[Opening Excerpted data section]

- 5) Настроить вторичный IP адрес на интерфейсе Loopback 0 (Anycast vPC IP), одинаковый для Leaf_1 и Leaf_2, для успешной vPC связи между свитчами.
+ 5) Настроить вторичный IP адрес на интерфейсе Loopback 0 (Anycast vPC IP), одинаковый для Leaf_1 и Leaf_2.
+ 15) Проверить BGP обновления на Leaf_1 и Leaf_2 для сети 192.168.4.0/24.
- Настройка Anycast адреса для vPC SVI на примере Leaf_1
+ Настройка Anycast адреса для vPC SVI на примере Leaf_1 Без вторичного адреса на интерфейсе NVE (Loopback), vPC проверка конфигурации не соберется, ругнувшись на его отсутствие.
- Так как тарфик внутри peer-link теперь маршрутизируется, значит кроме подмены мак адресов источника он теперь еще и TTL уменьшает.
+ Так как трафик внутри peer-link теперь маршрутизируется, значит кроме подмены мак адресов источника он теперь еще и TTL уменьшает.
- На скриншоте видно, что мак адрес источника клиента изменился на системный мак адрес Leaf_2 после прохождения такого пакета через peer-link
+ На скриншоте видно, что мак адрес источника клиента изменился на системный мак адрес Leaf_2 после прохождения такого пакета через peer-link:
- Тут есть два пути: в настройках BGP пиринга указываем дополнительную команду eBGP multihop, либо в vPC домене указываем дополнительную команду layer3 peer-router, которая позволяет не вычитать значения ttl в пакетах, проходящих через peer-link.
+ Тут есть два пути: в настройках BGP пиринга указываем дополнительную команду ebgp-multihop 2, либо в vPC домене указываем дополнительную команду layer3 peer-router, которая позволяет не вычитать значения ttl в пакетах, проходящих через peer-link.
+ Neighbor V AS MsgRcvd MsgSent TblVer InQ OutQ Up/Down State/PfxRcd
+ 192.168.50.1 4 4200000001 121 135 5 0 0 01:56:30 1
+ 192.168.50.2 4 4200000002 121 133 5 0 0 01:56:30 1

[Closing Excerpted data section]
[Opening Excerpted data section]

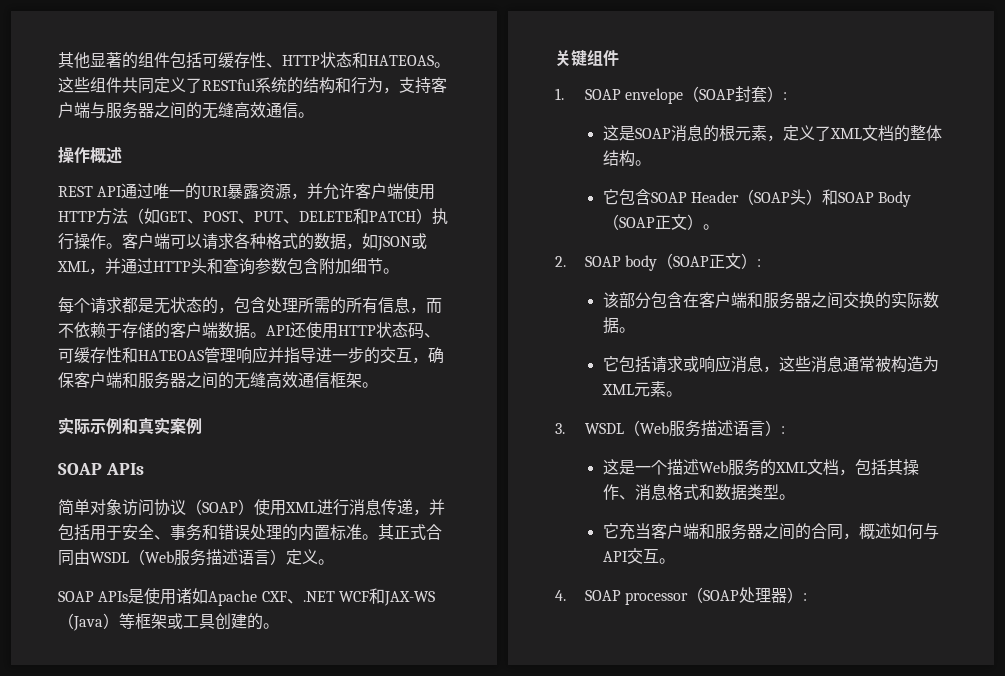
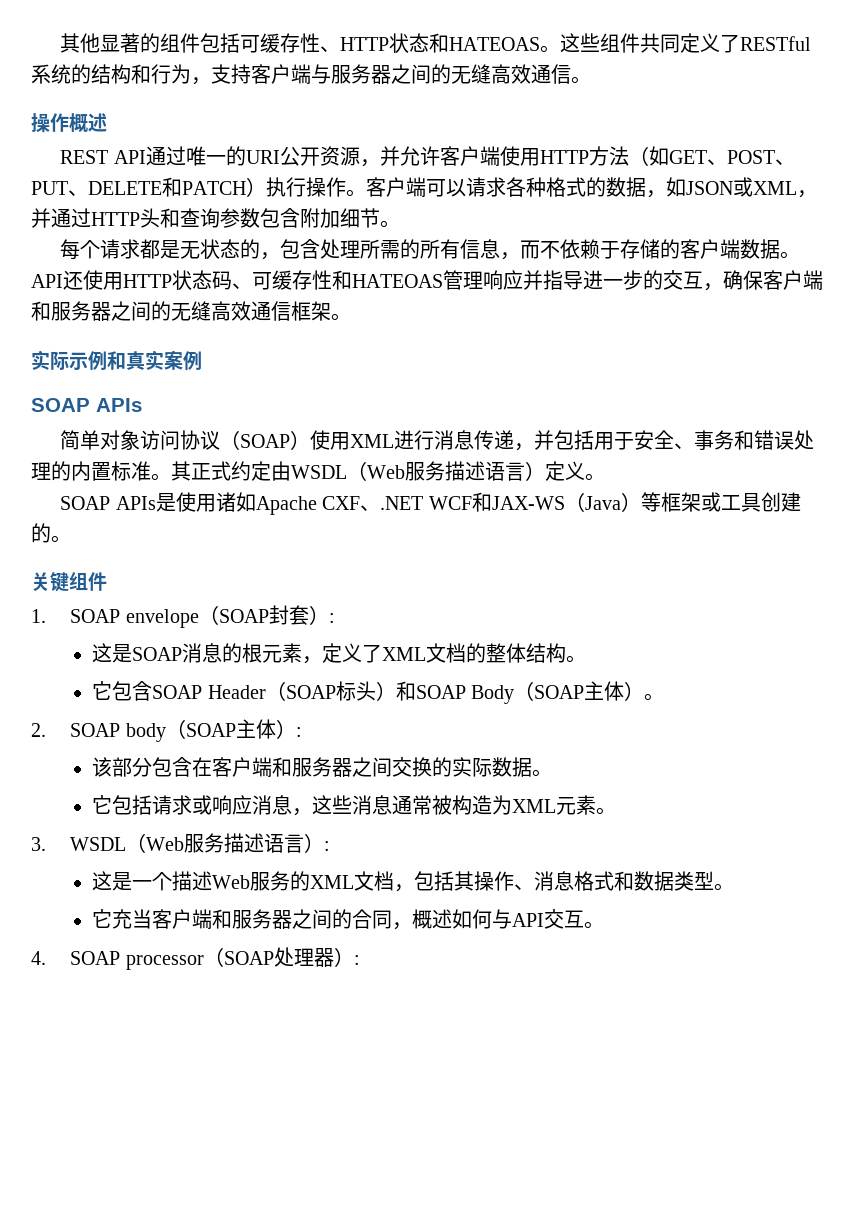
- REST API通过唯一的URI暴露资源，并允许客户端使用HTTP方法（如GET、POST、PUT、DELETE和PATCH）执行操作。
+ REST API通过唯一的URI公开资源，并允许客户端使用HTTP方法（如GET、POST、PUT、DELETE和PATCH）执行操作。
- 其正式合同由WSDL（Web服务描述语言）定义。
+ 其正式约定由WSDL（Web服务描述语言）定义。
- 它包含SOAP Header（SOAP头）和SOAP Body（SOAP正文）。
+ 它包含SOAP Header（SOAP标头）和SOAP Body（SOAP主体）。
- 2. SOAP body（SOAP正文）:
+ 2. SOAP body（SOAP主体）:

[Closing Excerpted data section]
[Opening Excerpted data section]

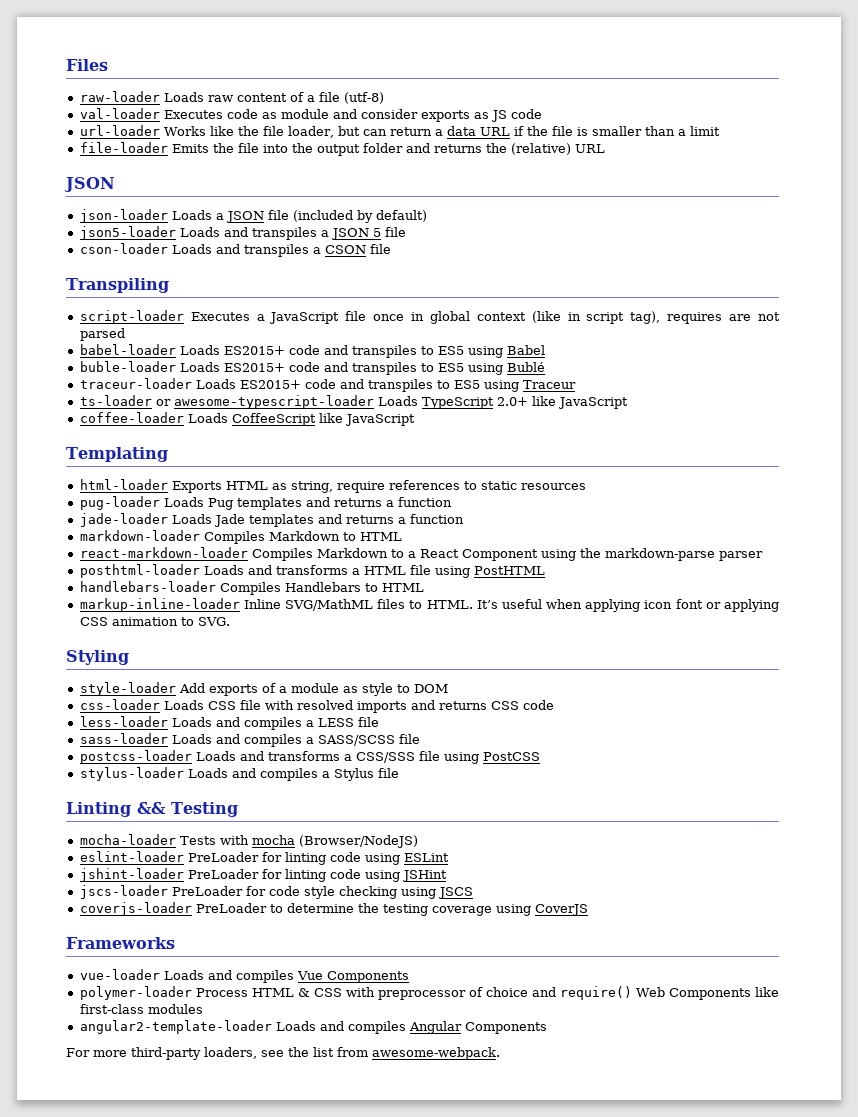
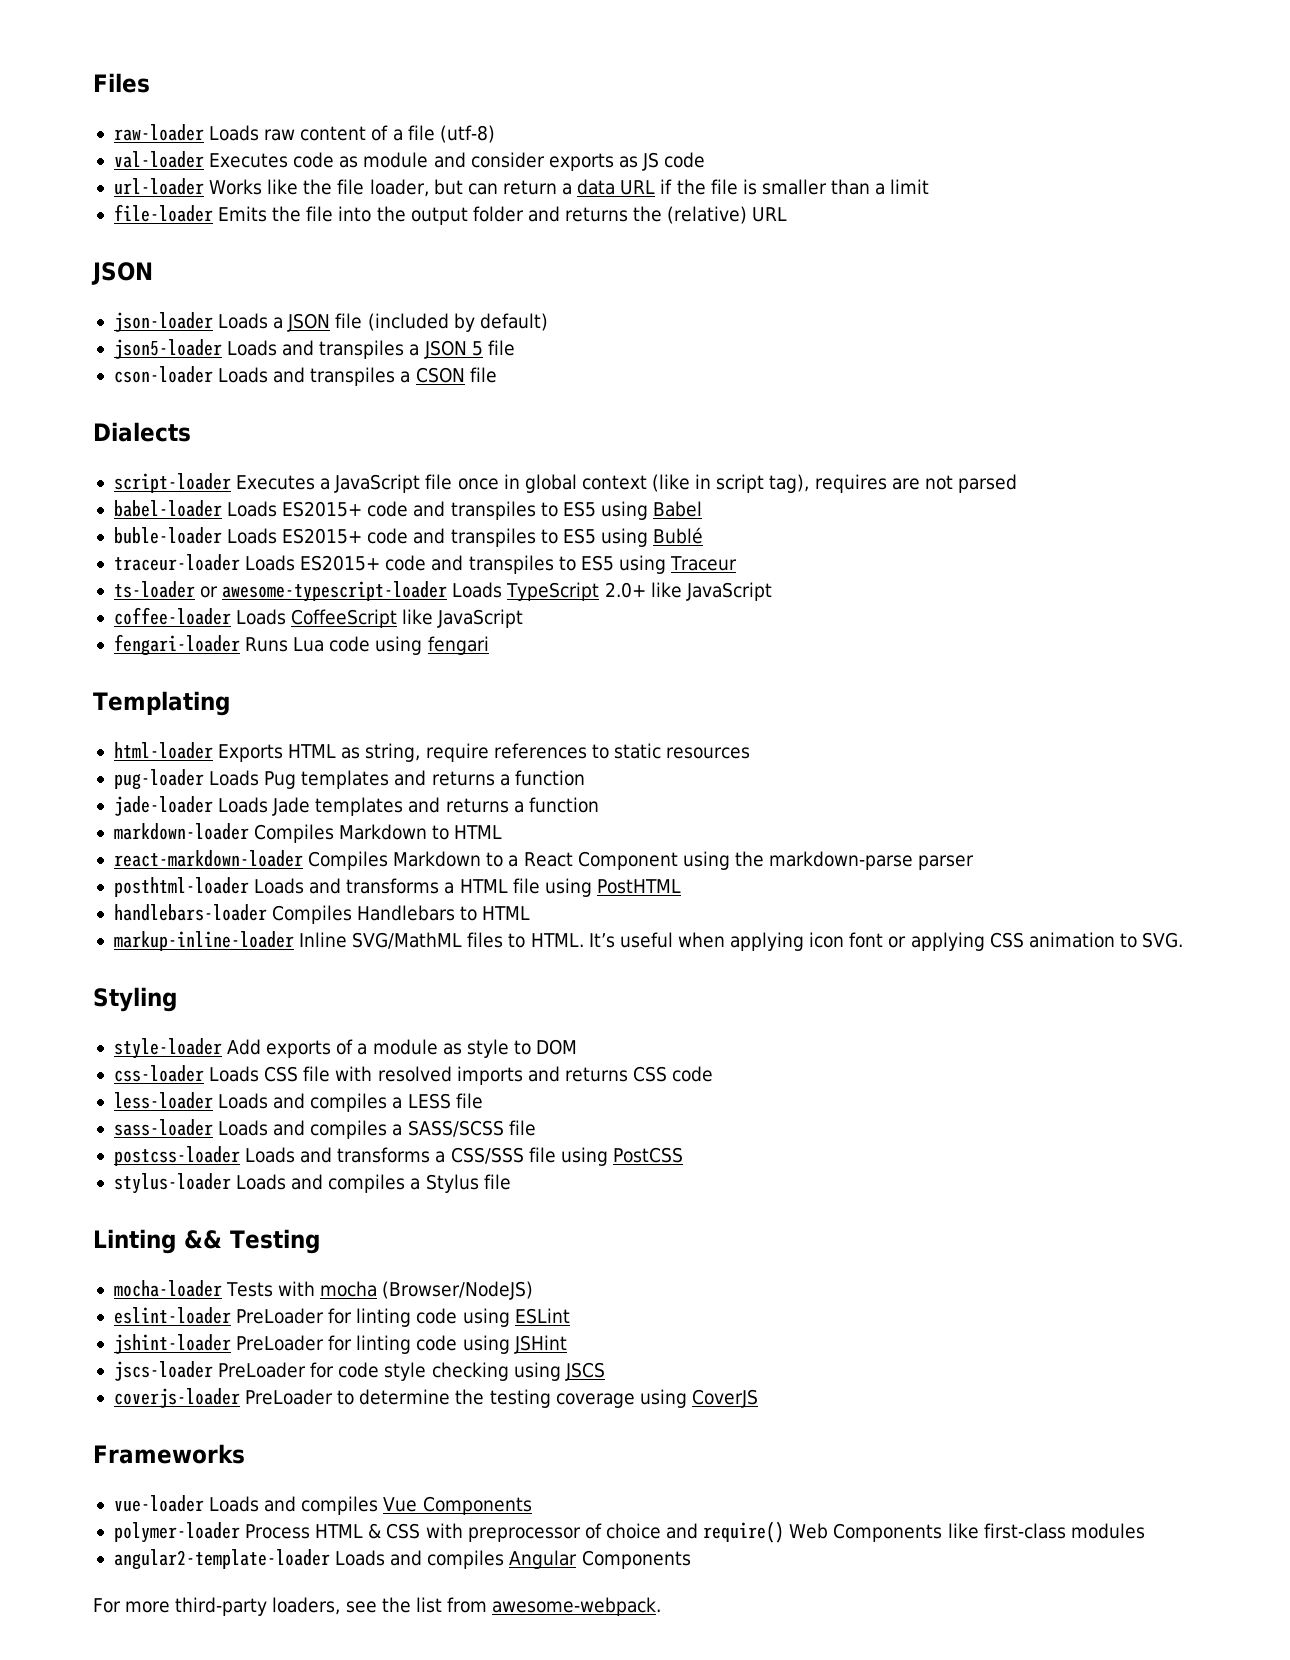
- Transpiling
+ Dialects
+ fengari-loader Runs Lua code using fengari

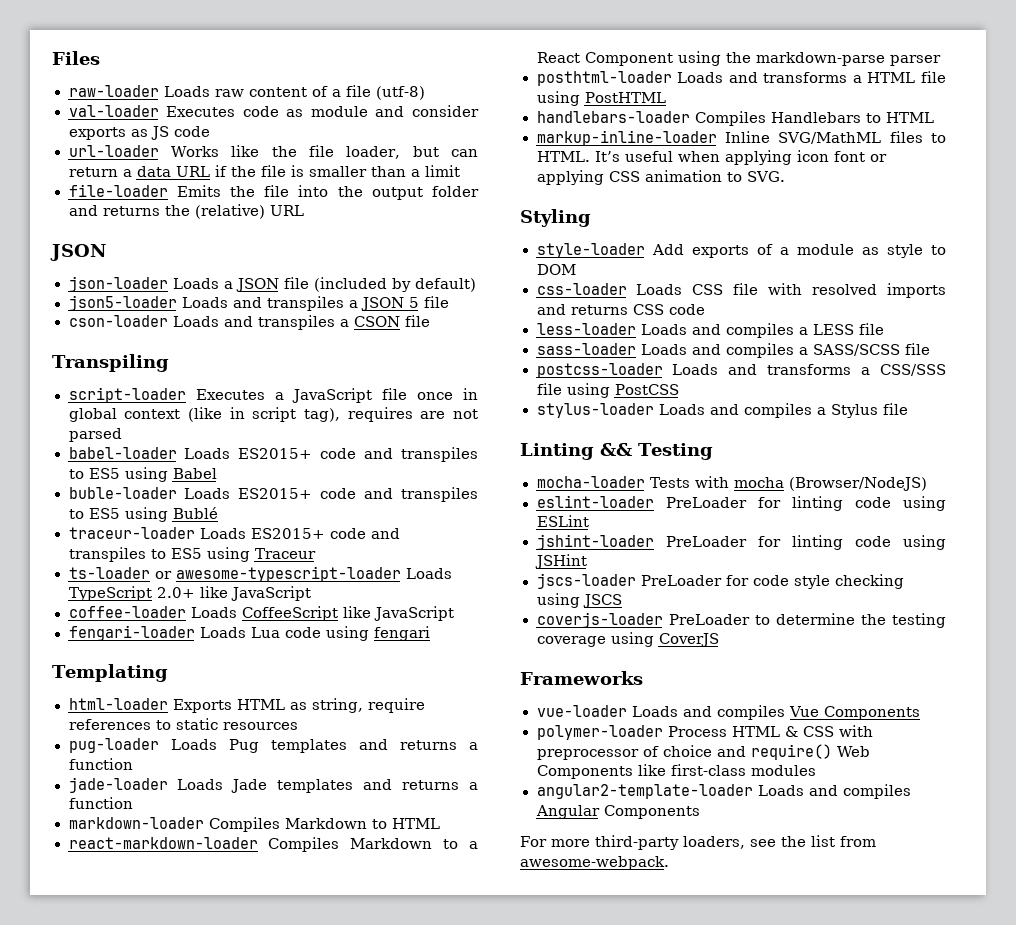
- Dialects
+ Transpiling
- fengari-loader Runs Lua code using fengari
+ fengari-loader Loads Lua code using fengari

[Closing Excerpted data section]

*Instructions for the task*
Quote the listing above, but only from the line that shows "- 5) Настроить" through the line that shows "- Тут есть два".

*Solution for this exercise*
- 5) Настроить вторичный IP адрес на интерфейсе Loopback 0 (Anycast vPC IP), одинаковый для Leaf_1 и Leaf_2, для успешной vPC связи между свитчами.
+ 5) Настроить вторичный IP адрес на интерфейсе Loopback 0 (Anycast vPC IP), одинаковый для Leaf_1 и Leaf_2.
+ 15) Проверить BGP обновления на Leaf_1 и Leaf_2 для сети 192.168.4.0/24.
- Настройка Anycast адреса для vPC SVI на примере Leaf_1
+ Настройка Anycast адреса для vPC SVI на примере Leaf_1 Без вторичного адреса на интерфейсе NVE (Loopback), vPC проверка конфигурации не соберется, ругнувшись на его отсутствие.
- Так как тарфик внутри peer-link теперь маршрутизируется, значит кроме подмены мак адресов источника он теперь еще и TTL уменьшает.
+ Так как трафик внутри peer-link теперь маршрутизируется, значит кроме подмены мак адресов источника он теперь еще и TTL уменьшает.
- На скриншоте видно, что мак адрес источника клиента изменился на системный мак адрес Leaf_2 после прохождения такого пакета через peer-link
+ На скриншоте видно, что мак адрес источника клиента изменился на системный мак адрес Leaf_2 после прохождения такого пакета через peer-link:
- Тут есть два пути: в настройках BGP пиринга указываем дополнительную команду eBGP multihop, либо в vPC домене указываем дополнительную команду layer3 peer-router, которая позволяет не вычитать значения ttl в пакетах, проходящих через peer-link.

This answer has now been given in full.